Reeves even ignores his two challengers in his campaign ads. Instead of them he takes on Democratic candidate Attorney General Jim Hood, though that contest cannot occur until November and only if both win the primaries. Hood had $1.2 million in his campaign account.
There will be one exception to Reeves’ rope-a-dope strategy. No doubt to appear shrewd rather than fearful, Reeves has agreed to one televised debate with Waller and Foster on July 23rd, just two weeks before the August 6th primary. WJTV in Jackson announced last week it would live stream the debate on its channels.
The dearth of face to face debates that include the front runner gives short shrift to voters’ need to hear unedited discussion of important issues. It will be interesting to see how they react.

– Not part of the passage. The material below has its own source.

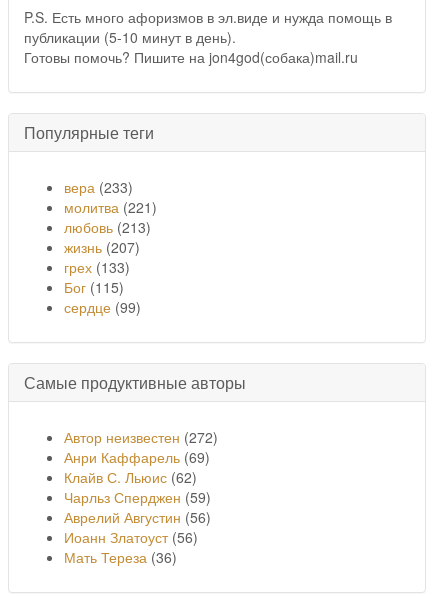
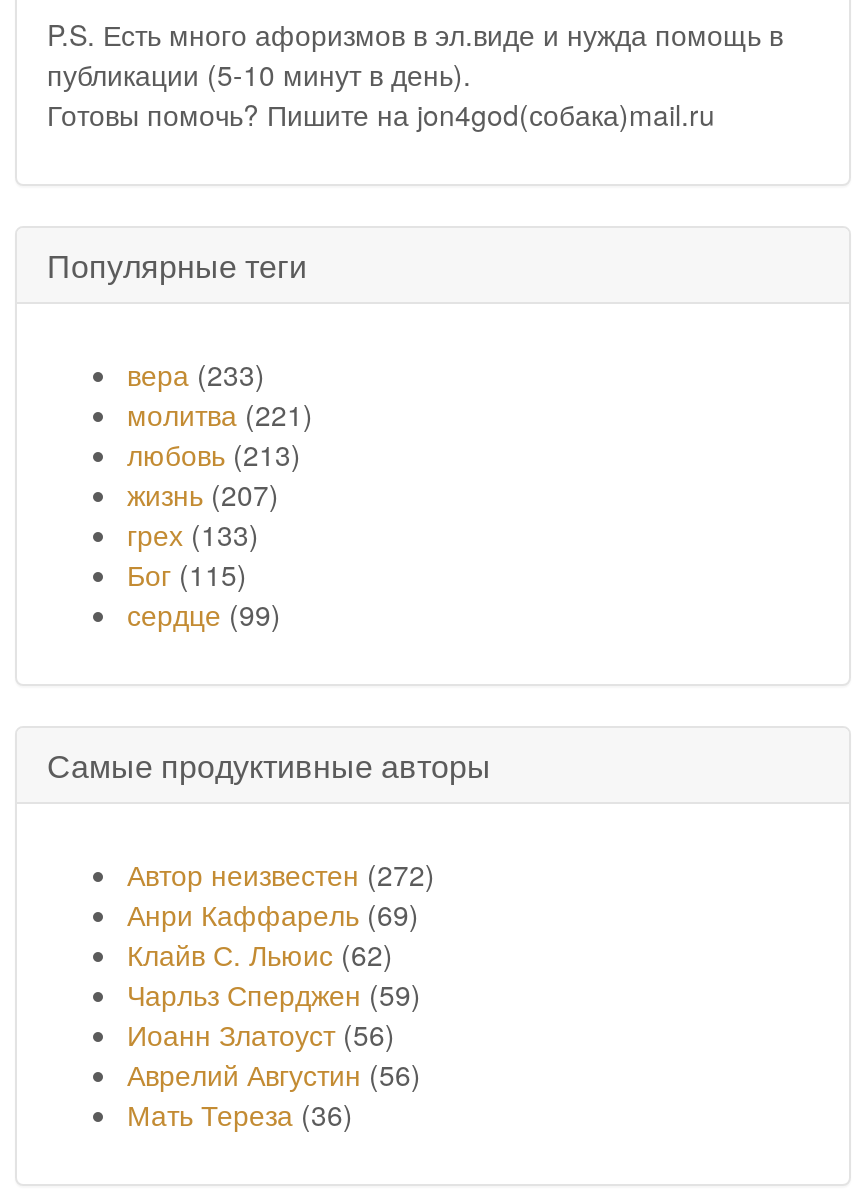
moved down: Аврелий Августин (56)

moved up: Иоанн Златоуст (56)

Waller has raised enough money to allow him to buy limited advertising in key markets outside of Jackson where he already has good name identification. Will a limited buy be sufficient to gain voters’ attention? No doubt Reeves will try to drown out any Waller advertising with his own heavy ad blitz.
Foster is having to depend social media and news reports.
Meanwhile, voters appear disposed to hear issues debated. As reported in Mississippi Today, the latest Millsaps/Chism Strategies poll showed 37% of voters think the state is headed in the right direction while 35% think the opposite. And the gap between the two has been tightening in recent weeks.
The right direction is where Reeves contends he and outgoing Gov. Phil Bryant have got the state headed over the past eight years. Waller, Foster, and Hood say hold on a minute and point to challenges Bryant and Reeves have not resolved.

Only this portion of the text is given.